### Exercise objective
Omit every picture. Return all other data as it stands.

Saved entries:
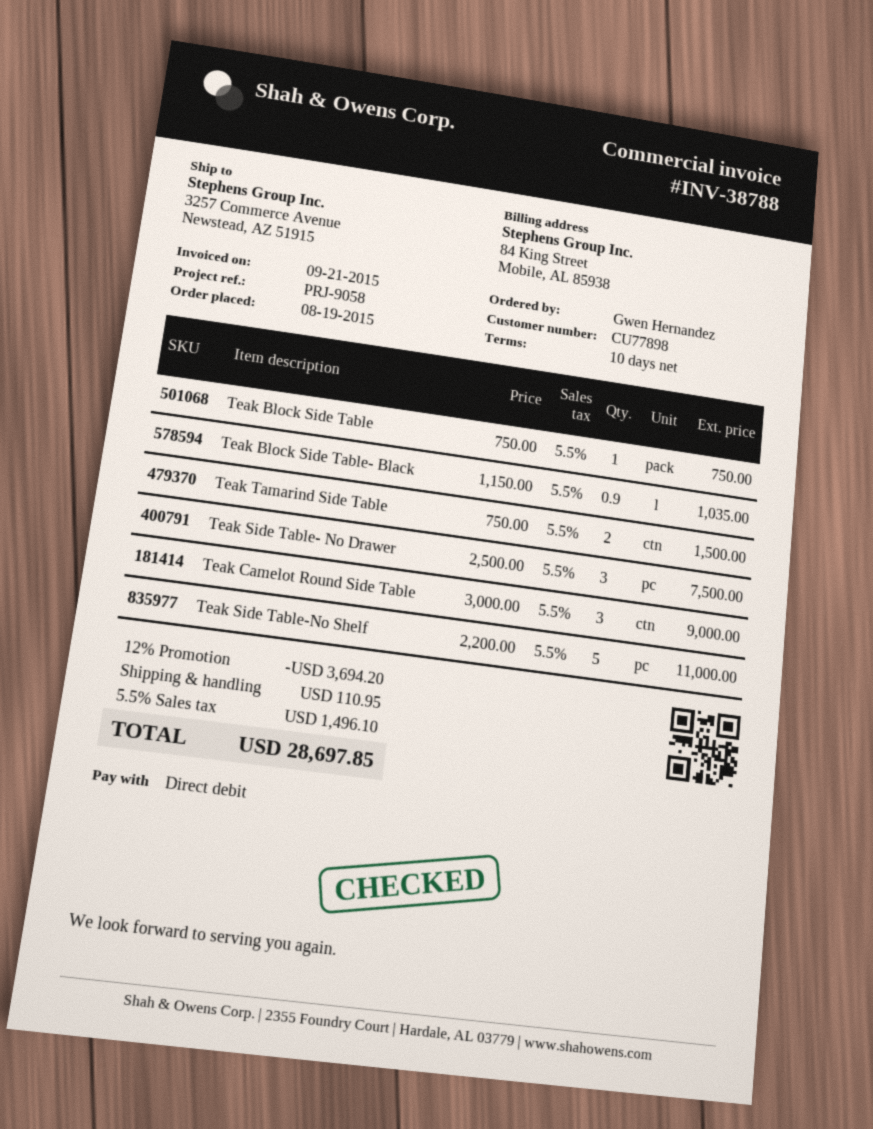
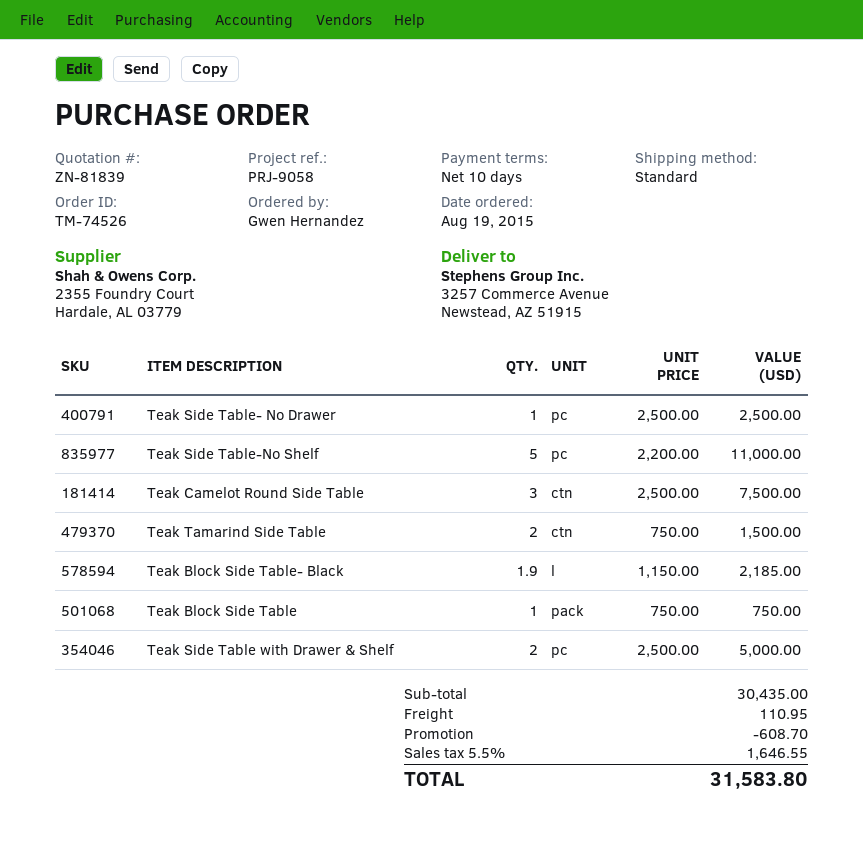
Teak Block Side Table- Black: 0.9 x 1150.00 = 1035.00 -> 1.9 x 1150.00 = 2185.00
Teak Side Table- No Drawer: 3 x 2500.00 = 7500.00 -> 1 x 2500.00 = 2500.00
Teak Camelot Round Side Table: 3 x 3000.00 = 9000.00 -> 3 x 2500.00 = 7500.00
Teak Side Table with Drawer & Shelf: none -> 2 x 2500.00 = 5000.00
discount: 3694.20 -> 608.70
tax: 5.5% = 1496.10 -> 5.5% = 1646.55
total: 28697.85 -> 31583.80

### Result below
Teak Block Side Table- Black: 0.9 x 1150.00 = 1035.00 -> 1.9 x 1150.00 = 2185.00
Teak Side Table- No Drawer: 3 x 2500.00 = 7500.00 -> 1 x 2500.00 = 2500.00
Teak Camelot Round Side Table: 3 x 3000.00 = 9000.00 -> 3 x 2500.00 = 7500.00
Teak Side Table with Drawer & Shelf: none -> 2 x 2500.00 = 5000.00
discount: 3694.20 -> 608.70
tax: 5.5% = 1496.10 -> 5.5% = 1646.55
total: 28697.85 -> 31583.80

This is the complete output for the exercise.